(Extracted data)
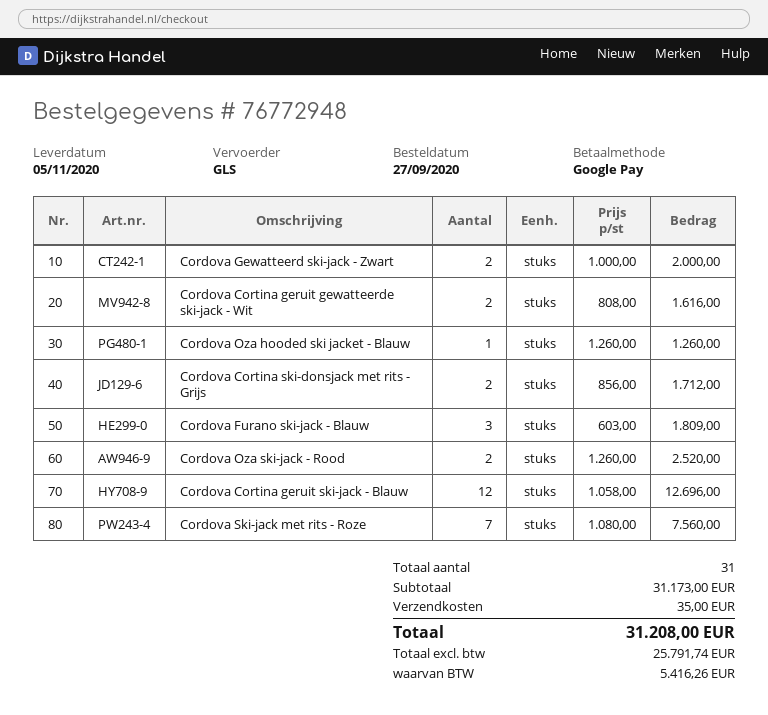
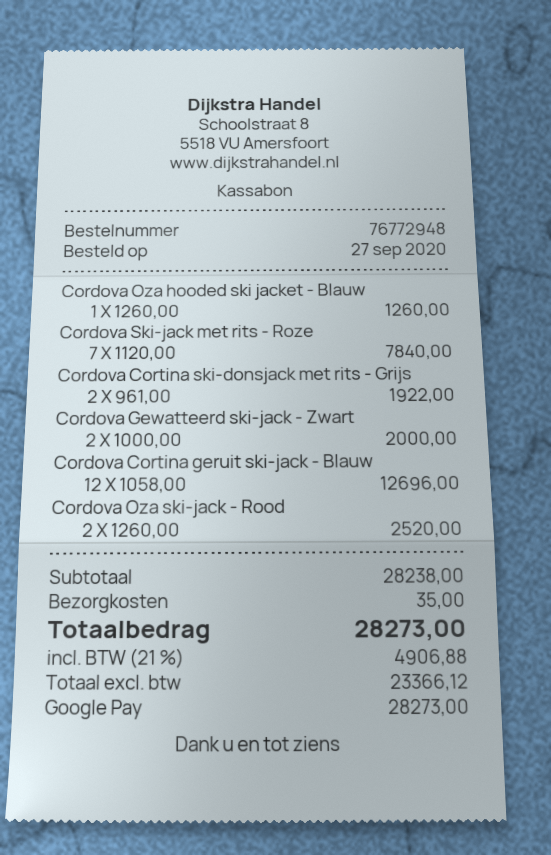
Cordova Cortina geruit gewatteerde ski-jack - Wit: 2 x 808.00 = 1616.00 -> none
Cordova Cortina ski-donsjack met rits - Grijs: 2 x 856.00 = 1712.00 -> 2 x 961.00 = 1922.00
Cordova Furano ski-jack - Blauw: 3 x 603.00 = 1809.00 -> none
Cordova Ski-jack met rits - Roze: 7 x 1080.00 = 7560.00 -> 7 x 1120.00 = 7840.00
subtotal: 31173.00 -> 28238.00
net: 25791.74 -> 23366.12
tax: 5416.26 -> 4906.88
total: 31208.00 -> 28273.00

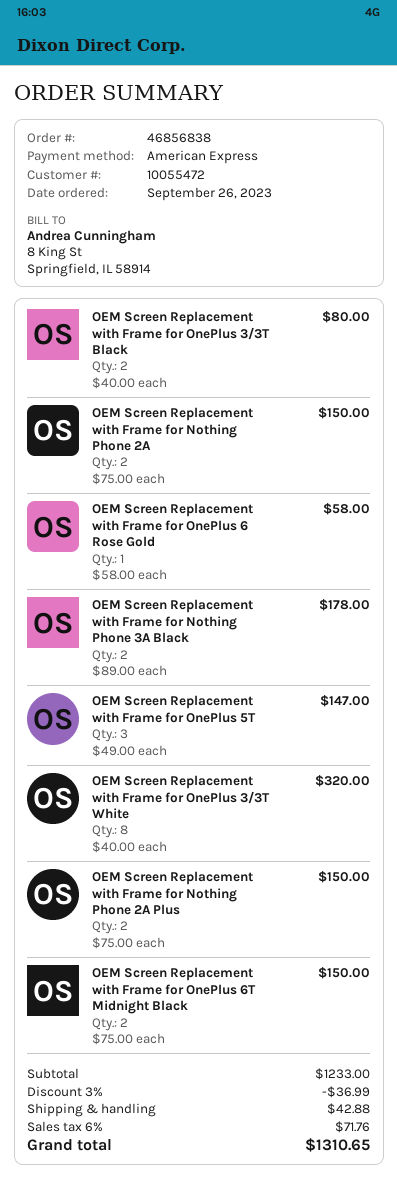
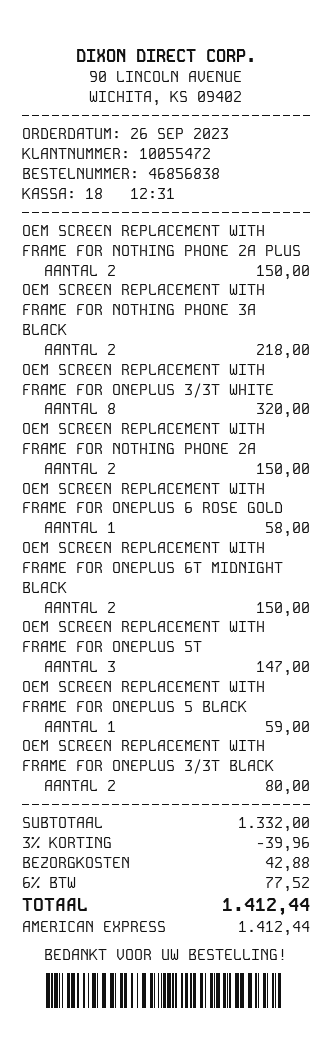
OEM Screen Replacement with Frame for Nothing Phone 3A Black: 2 for 178.00 -> 2 for 218.00
OEM SCREEN REPLACEMENT WITH FRAME FOR ONEPLUS 5 BLACK: none -> 1 for 59.00
subtotal: 1233.00 -> 1332.00
discount: 3% = 36.99 -> 3% = 39.96
tax: 6% = 71.76 -> 6% = 77.52
total: 1310.65 -> 1412.44

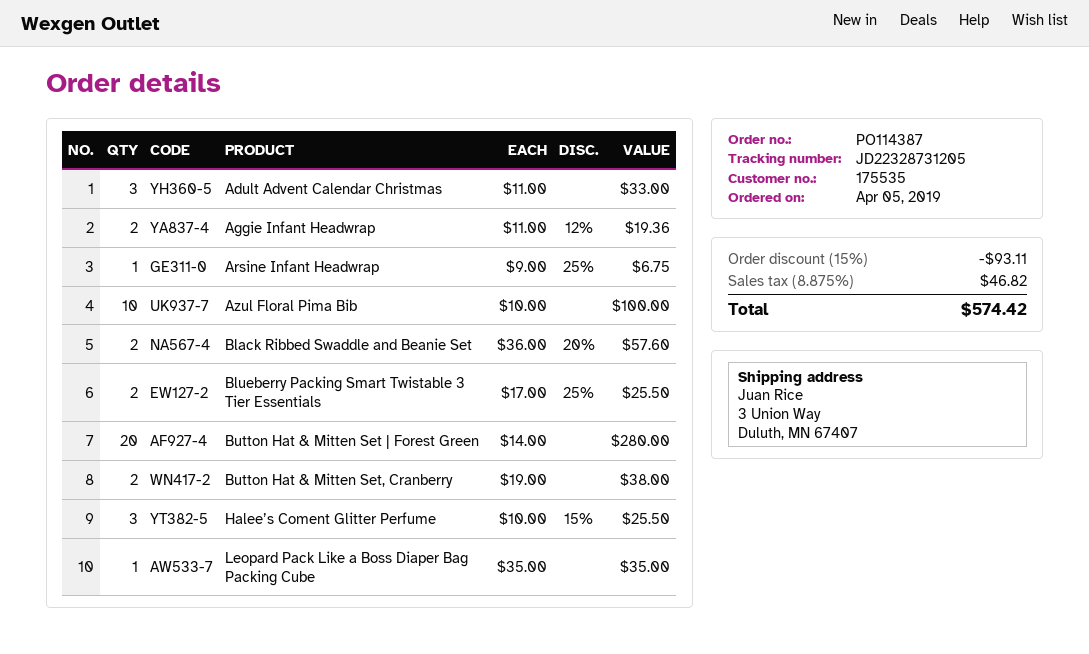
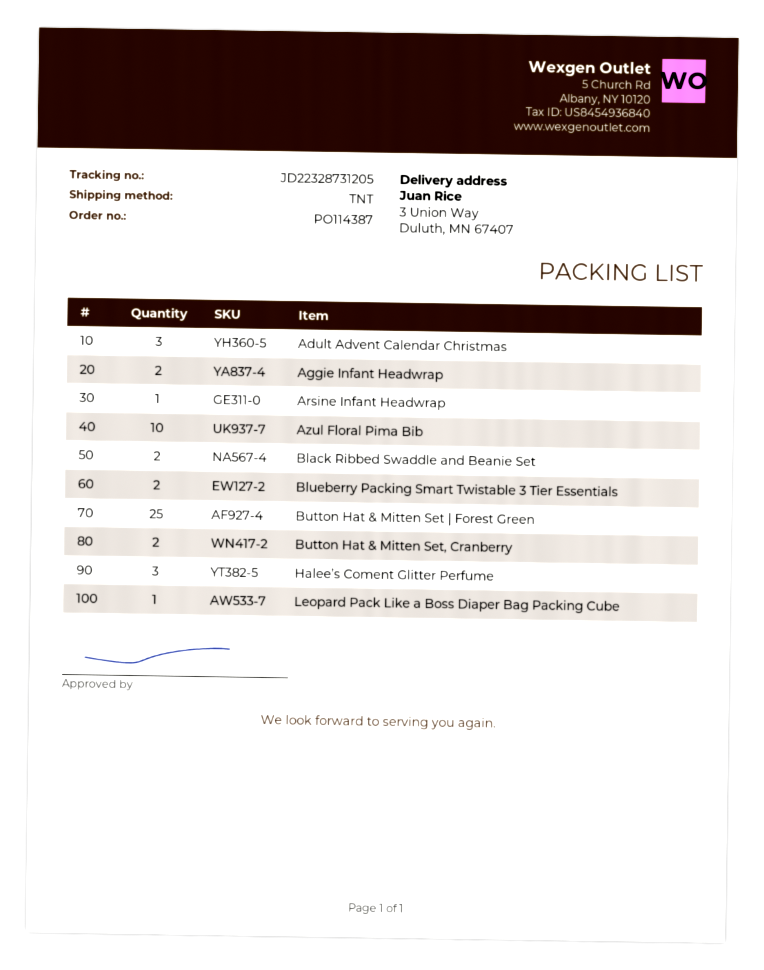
Button Hat & Mitten Set | Forest Green: 20 -> 25

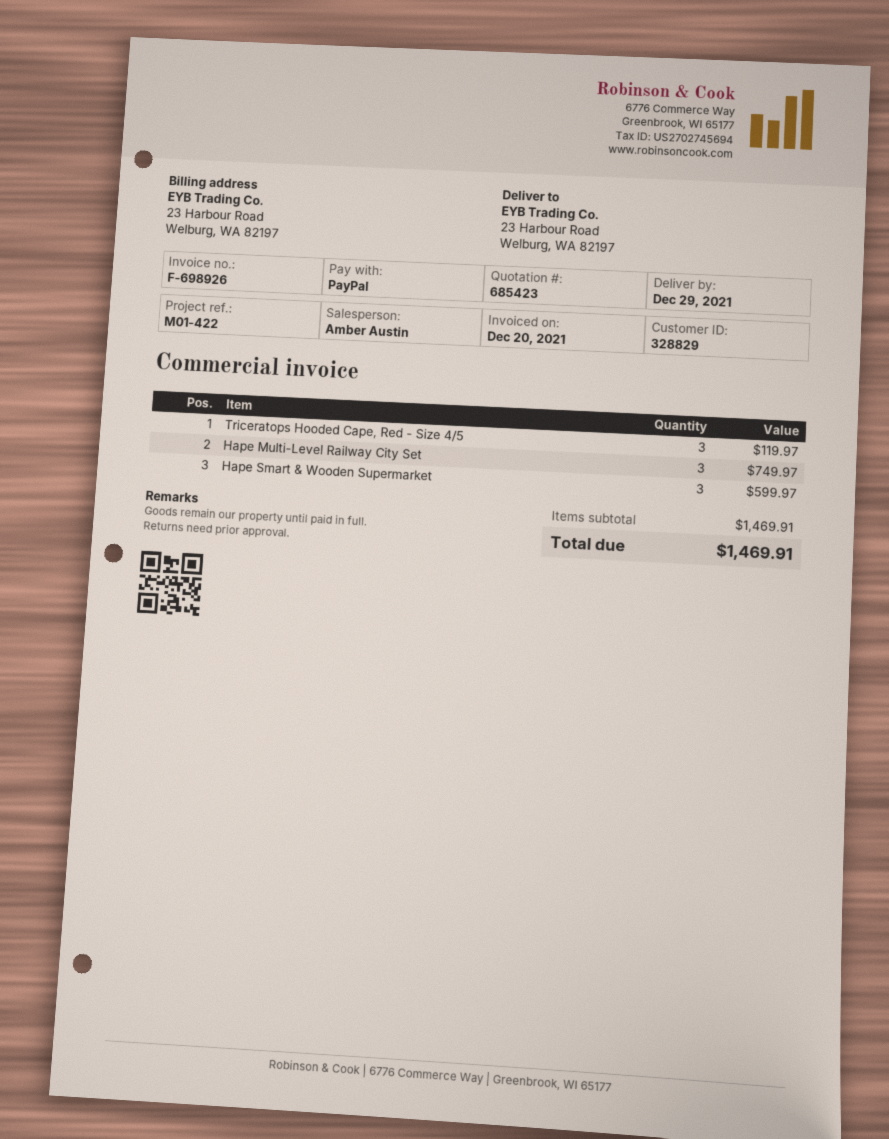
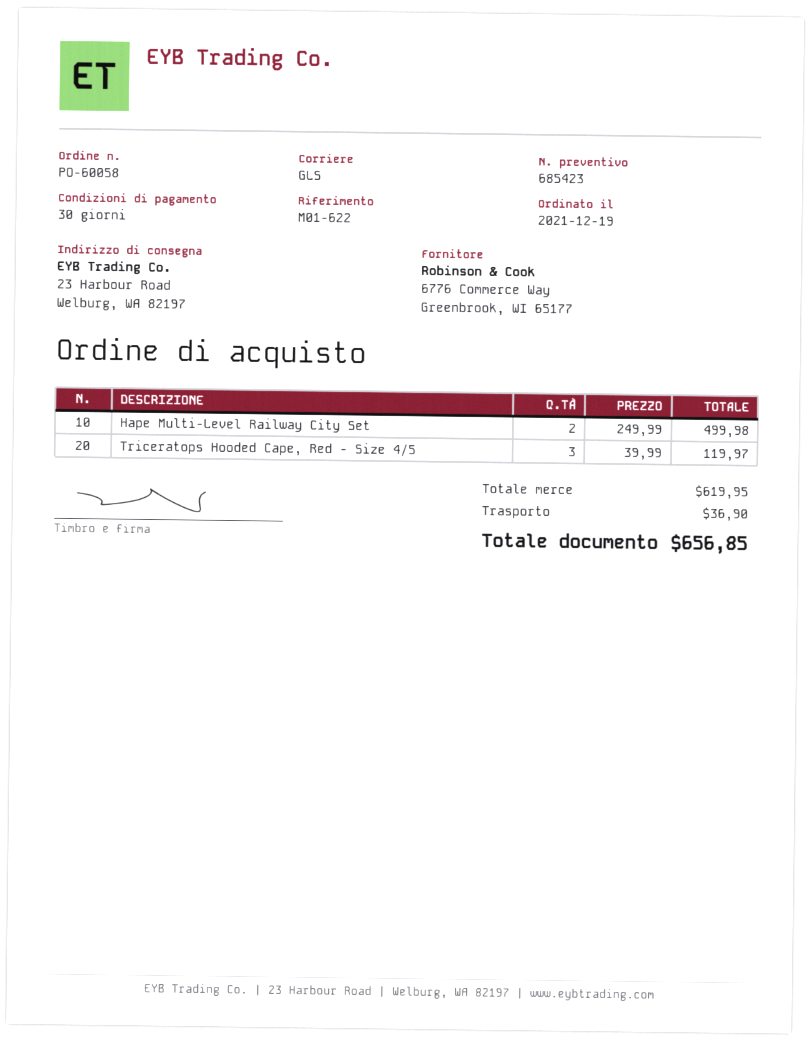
reference: M01-422 -> M01-622
Hape Multi-Level Railway City Set: 3 for 749.97 -> 2 for 499.98
Hape Smart & Wooden Supermarket: 3 for 599.97 -> none
subtotal: 1469.91 -> 619.95
shipping: none -> 36.90
total: 1469.91 -> 656.85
(End Extracted data)
Aim of the exercise. The lines from the one containing "tax: 5416.26 -> 4906.88" through the last line of the data above are to be transcribed exactly, both included, with all pictures left out.

Answer section.
tax: 5416.26 -> 4906.88
total: 31208.00 -> 28273.00

OEM Screen Replacement with Frame for Nothing Phone 3A Black: 2 for 178.00 -> 2 for 218.00
OEM SCREEN REPLACEMENT WITH FRAME FOR ONEPLUS 5 BLACK: none -> 1 for 59.00
subtotal: 1233.00 -> 1332.00
discount: 3% = 36.99 -> 3% = 39.96
tax: 6% = 71.76 -> 6% = 77.52
total: 1310.65 -> 1412.44

Button Hat & Mitten Set | Forest Green: 20 -> 25

reference: M01-422 -> M01-622
Hape Multi-Level Railway City Set: 3 for 749.97 -> 2 for 499.98
Hape Smart & Wooden Supermarket: 3 for 599.97 -> none
subtotal: 1469.91 -> 619.95
shipping: none -> 36.90
total: 1469.91 -> 656.85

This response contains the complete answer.